4. Review of 50 programme evaluations from 28 OECD countries

This section presents the evidence from 50 reviews of published SME and entrepreneurship policy evaluations. It differs from the reviews in the previous chapter because its coverage is highly selective. It is limited to evaluations in OECD countries, published since (OECD, 2007[1]), and it imposes a “quality” criterion on the evaluations that are included. Section 4.1 provides a brief description of how the evaluations were chosen, with full information provided in Annex A. Section 4.2 then presents the big picture findings of the evaluations. Sections 4.3 and 4.4 discuss the policy issues raised and the evaluation approaches used.

Our major criterion for including studies in this review was that they used robust methodologies, so enabling policy makers to place reliance on their findings.

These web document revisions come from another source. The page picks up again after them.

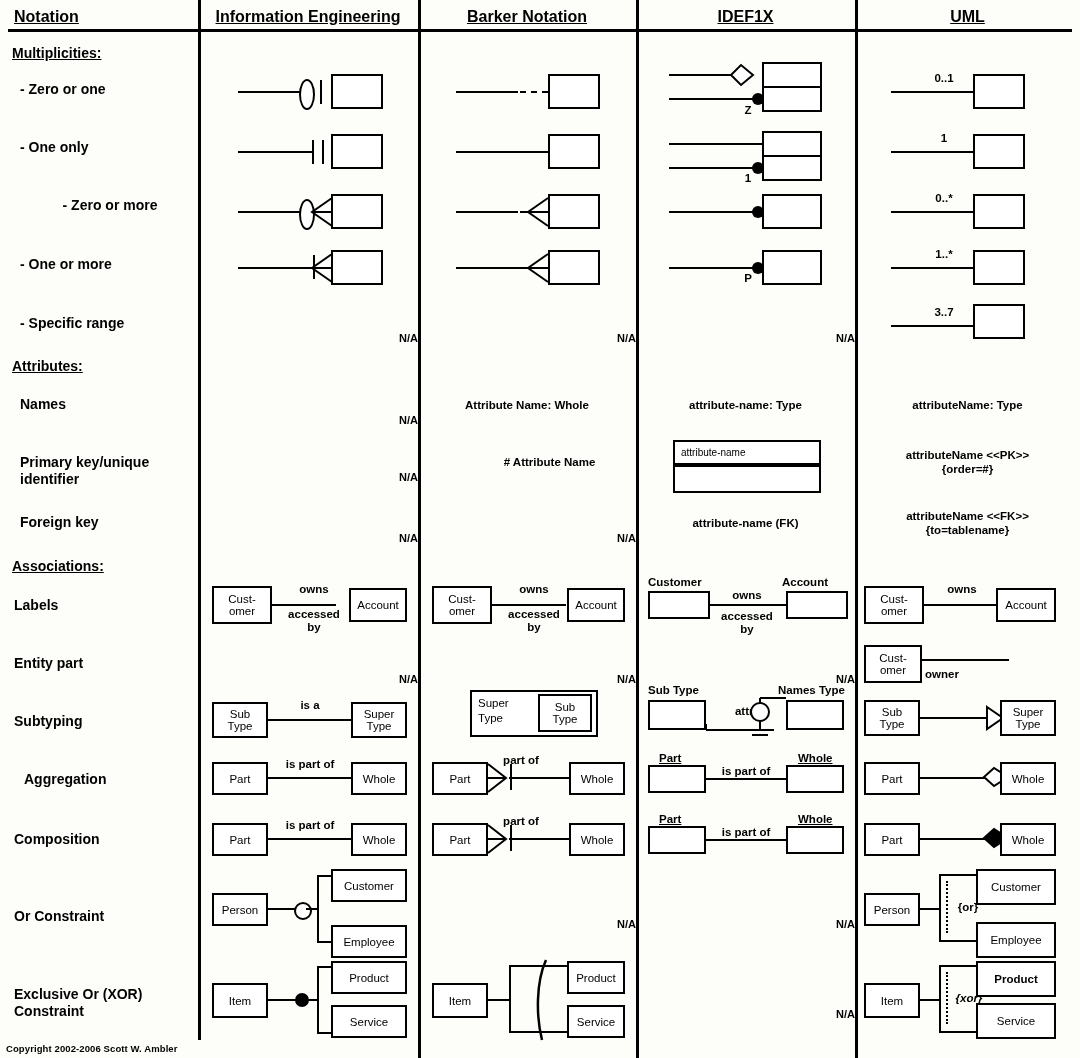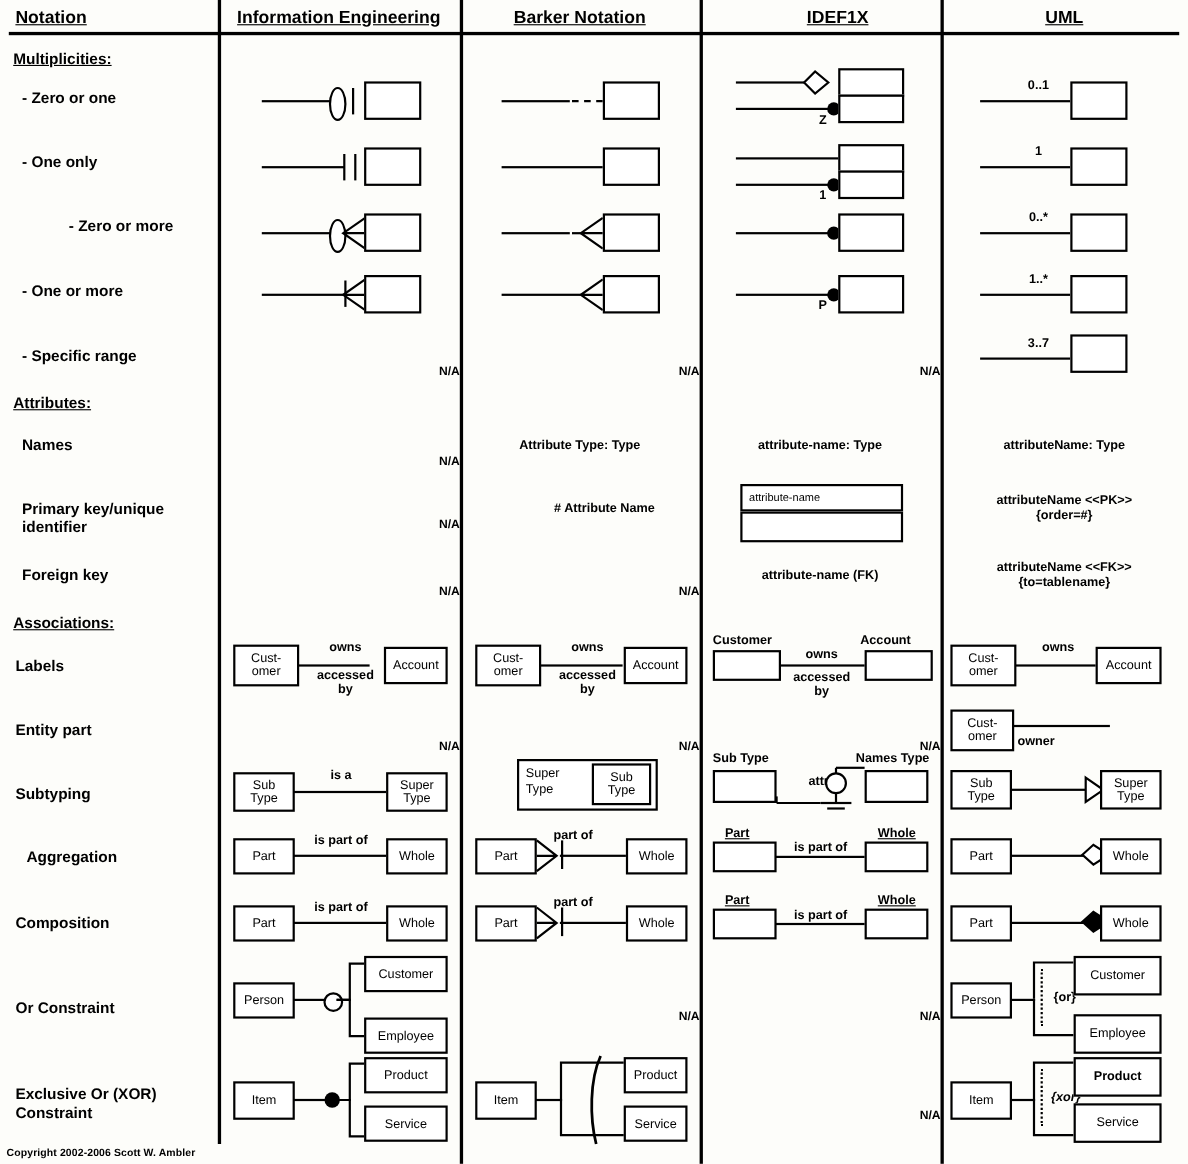--- a/index.html
+++ b/index.html
@@ -65,7 +65,7 @@
   <div class="colhead" style="left:0;width:198px;text-align:left;padding-left:14px;box-sizing:border-box;">Notation</div>
   <div class="colhead" style="left:198px;width:220px;">Information Engineering</div>
   <div class="colhead" style="left:418px;width:218px;">Barker Notation</div>
-  <div class="colhead" style="left:636px;width:219px;padding-left:16px;">IDEF1X</div>
+  <div class="colhead" style="left:636px;width:219px;">IDEF1X</div>
   <div class="colhead" style="left:855px;width:225px;">UML</div>
 </div>
 <div id="hdr-rule"></div>

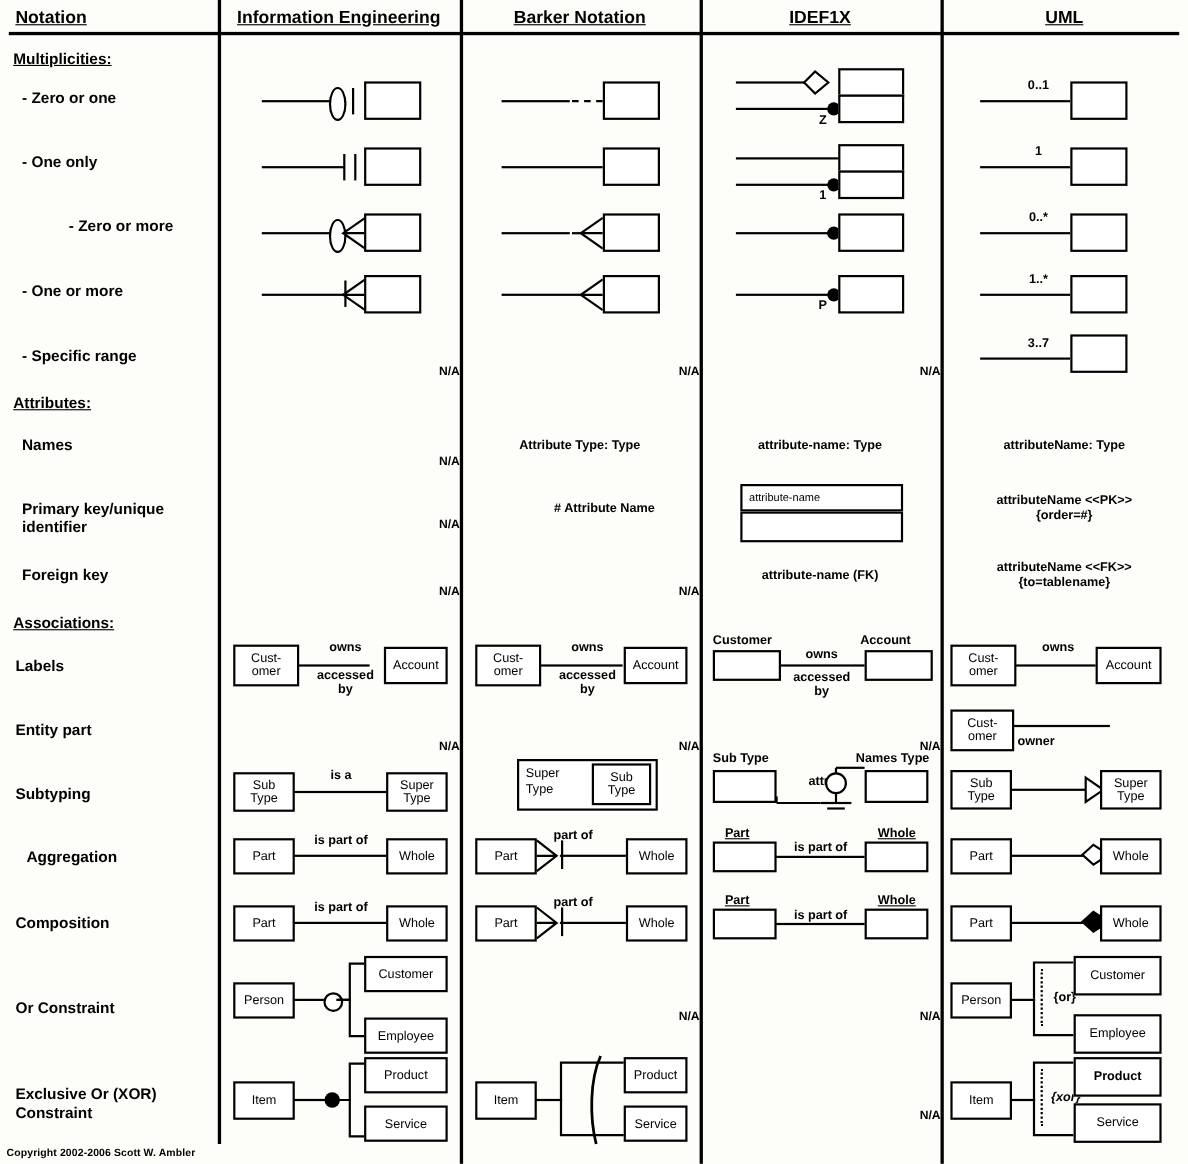--- a/index.html
+++ b/index.html
@@ -220,7 +220,7 @@
 </div>
 
 <div class="na" style="left:198px;top:398px;width:220px;">N/A</div>
-<div class="celltext" style="left:418px;top:398px;width:218px;">Attribute Type: Type</div>
+<div class="celltext" style="left:418px;top:398px;width:218px;">Attribute Name: Whole</div>
 <div class="celltext" style="left:636px;top:398px;width:219px;">attribute-name: Type</div>
 <div class="celltext" style="left:855px;top:398px;width:225px;">attributeName: Type</div>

Since 2007 there have been a considerable number of evaluations of the impact of SME and entrepreneurship policy that do not meet the Step V and VI requirements of (OECD, 2007[1]) and of this Framework. Our decision was to not include them in this review. Inclusion was therefore determined by passing the OECD threshold, together with a range of other factors set out in detail in Annex A. The ultimate purpose was to reach a balanced conclusion on the effectiveness of SME and entrepreneurship programmes from reliable evaluations, as well as to illustrate good evaluation practice. The criteria set out in Annex A generated 50 evaluations in 28 OECD member countries, aimed at covering the following key SME and entrepreneurship policy areas that we identified for assessment, namely:

  • Finance;

  • Business Advice, Coaching, Mentoring and Counselling;

  • Internationalisation;

  • Innovation;

  • Enterprise Culture and Skills;

  • Inclusive Entrepreneurship;

  • Regional and Local Evaluations;

  • Cluster Policies; and

  • Support in Areas of Disadvantage. 

Where there were multiple high-quality evaluations of a policy area, we have favoured the inclusion of evaluations from a country for which there were no other high-quality studies.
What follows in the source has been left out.